In his last book-Edwin Drood-Dickens pictured Mr. Honeythunder as a type of coercive philanthropists, whom he regarded as intolerable as well as intolerant nuisances -people who would use force to compel everybody to think and act as they are told to think and act by the Honeythunders.

In speaking of Mr. Honeythunder and his class of philanthropists, Rev. Canon Crisparkle said:

It is a most extraordinary thing that these philanthropists are so given to seizing their fellow-creatures by the scruff of the neck, and (as one may say) bumping them into the paths of peace.

Neville Landless described his training to Canon Crisparkle in telling words:

"And to finish with, sir: I have been brought up among abject and servile dependents of an inferior race, and I may easily have contracted some affinity with them. Sometimes I don't know but that it may be a drop of what is tigerish in their blood."

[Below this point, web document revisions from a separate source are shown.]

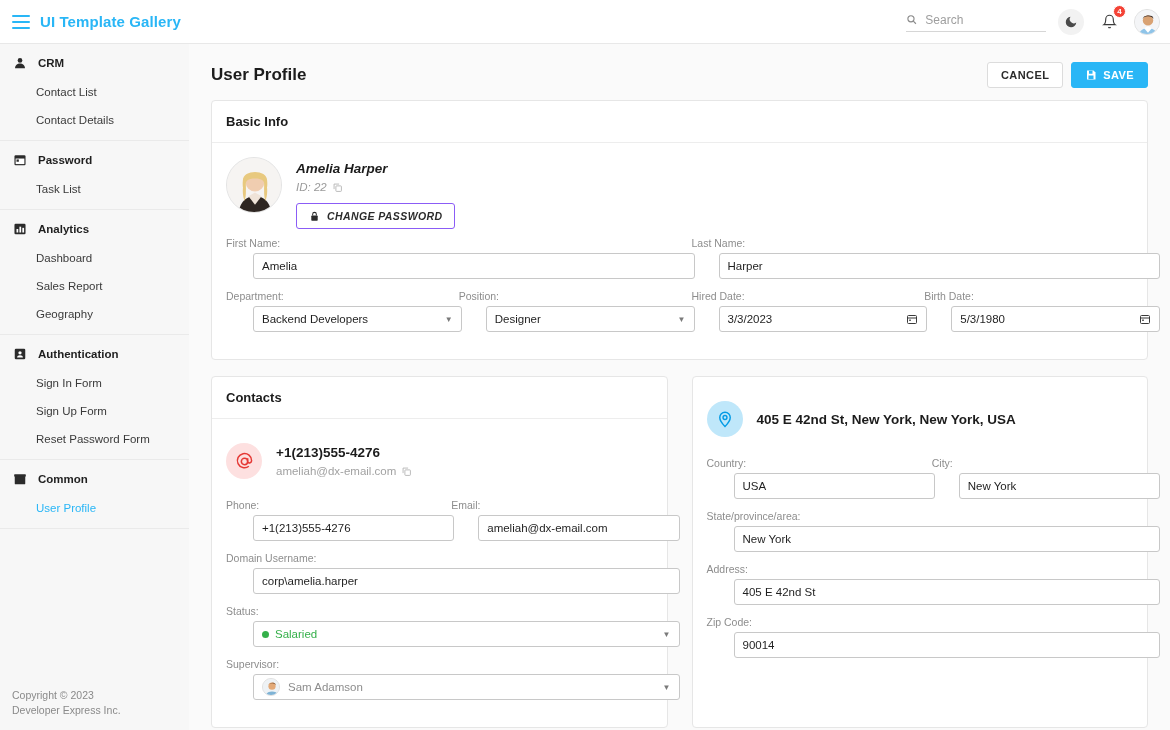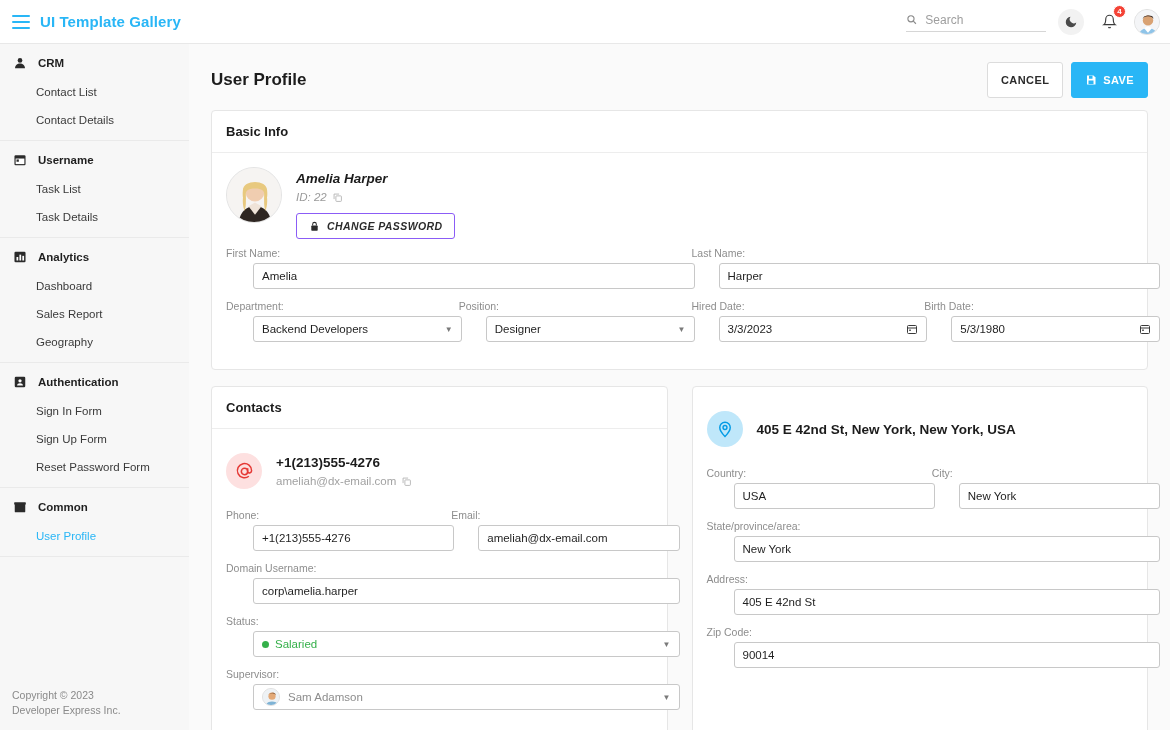--- a/index.html
+++ b/index.html
@@ -114,7 +114,7 @@
   .page-title { font-size: 17px; font-weight: bold; color: #1c1c1c; }
   .page-actions { margin-left: auto; display: flex; gap: 8px; align-items: center; }
   .btn {
-    height: 36px; border-radius: 3px; font-size: 11px; font-weight: bold;
+    height: 26px; border-radius: 3px; font-size: 11px; font-weight: bold;
     letter-spacing: .4px; display: flex; align-items: center; gap: 6px;
     padding: 0 13px; cursor: pointer; font-family: "Liberation Sans", sans-serif;
   }

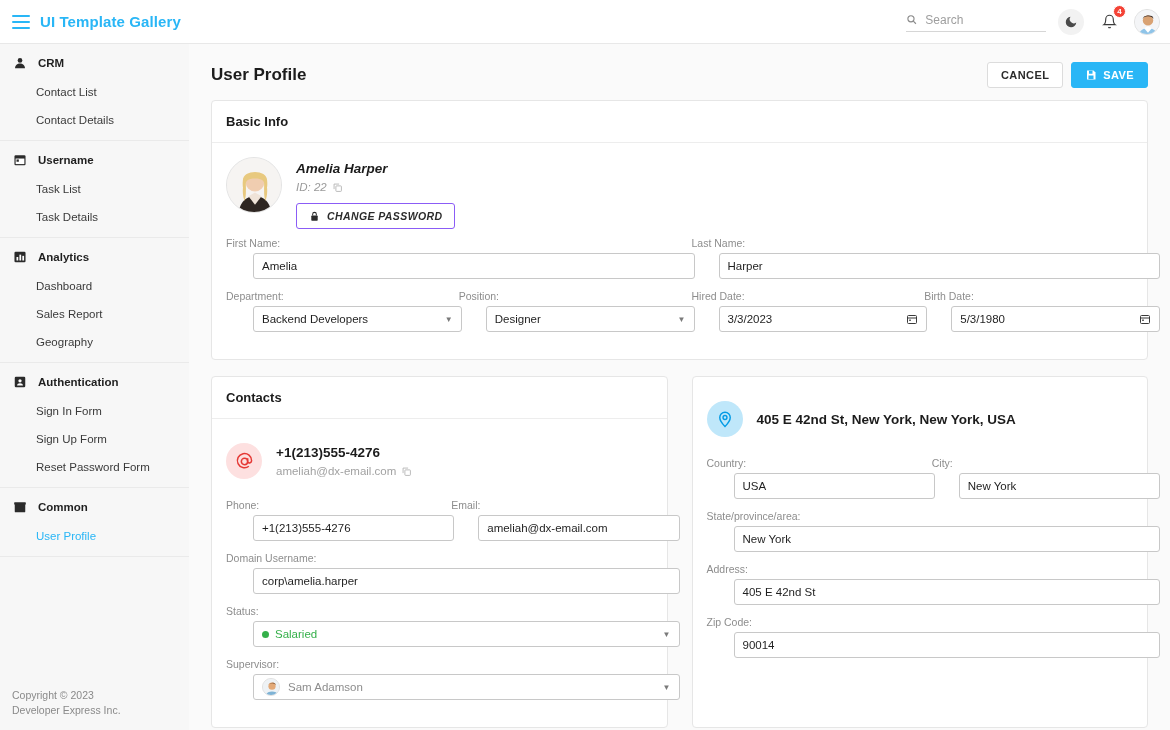--- a/index.html
+++ b/index.html
@@ -263,7 +263,7 @@
               <rect x="6" y="11" width="4" height="4" fill="#2b2b2b"></rect>
             </svg>
           </span>
-          <span class="ntext">Username</span>
+          <span class="ntext">Password</span>
           <span class="chev">⌄</span>
         </div>
         <div class="nav-item">Task List</div>

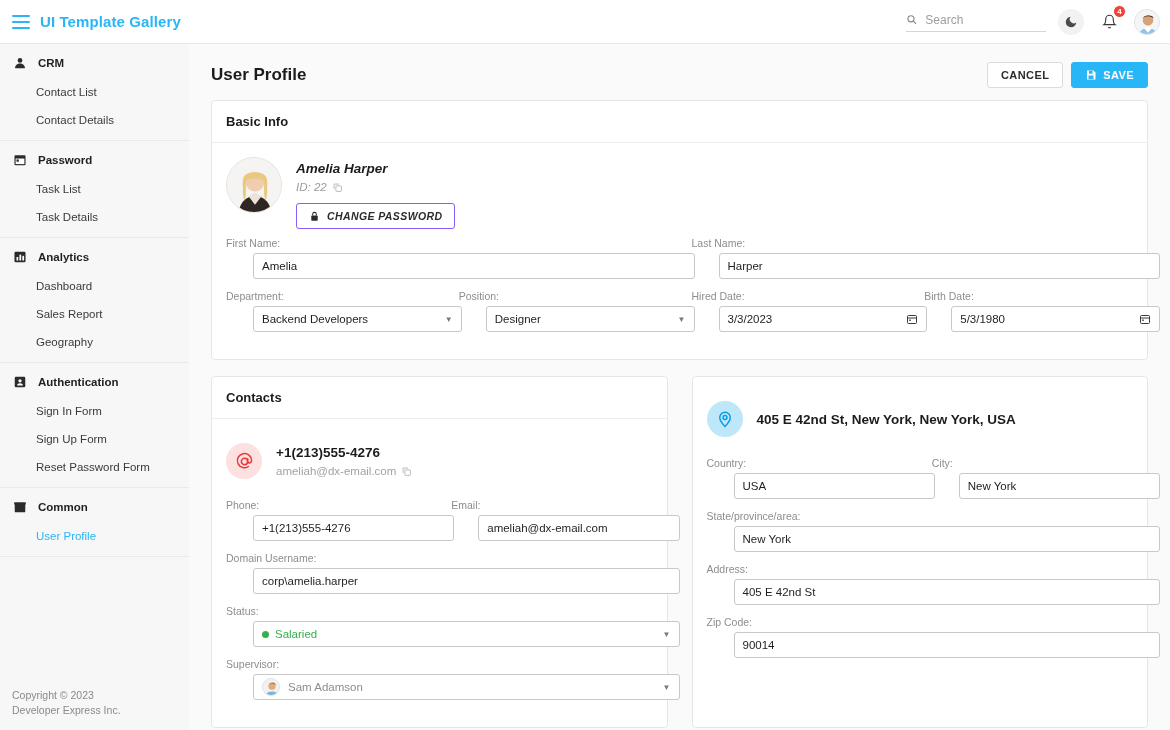--- a/index.html
+++ b/index.html
@@ -267,7 +267,6 @@
           <span class="chev">⌄</span>
         </div>
         <div class="nav-item">Task List</div>
-        <div class="nav-item">Task Details</div>
       </div>
       <div class="nav-group">
         <div class="nav-header">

There is a profound philosophy of one phase of the evils of coercion in this statement. Coercion does not always destroy power by blighting it. Often the power that was intended to bless turns to poison when it is repressed, and makes men hypocritical and tigerish. It is true, too, that a child who is brought up with the idea of dominating a servile class, or even servile individuals, can never have a true conception of his own freedom.

Dickens was not satisfied with his numerous and sustained attacks on the more violent forms of coercion and

repression. He began in Edwin Drood to draw a picture of Mrs. Crisparkle, the mother of the Canon, to show that the placid firmness of her strong will had a baleful influence on character. Her character was not completed, but the outlines given are most suggestive. What could surpass the absolute indifference she showed to the slightest consideration for the individuality or opinions of other people when she spoke of her wards, who were grown up, it should be remembered, to young manhood and womanhood.

"I have spoken with my two wards, Neville and Helena Landless, on the subject of their defective education, and they give in to the plan proposed; as I should have taken good care they did, whether they liked it or not."

How exquisitely he reveals the character of the eminently dogmatic, though quiet, Christian lady by her remarking so definitely to her son, the Canon:

"I have no objection to discuss it, Sept. I trust, my dear, I am always open to discussion." There was a vibration in the old lady's cap, as though she internally added, And I should like to see the discussion that would change my mind!"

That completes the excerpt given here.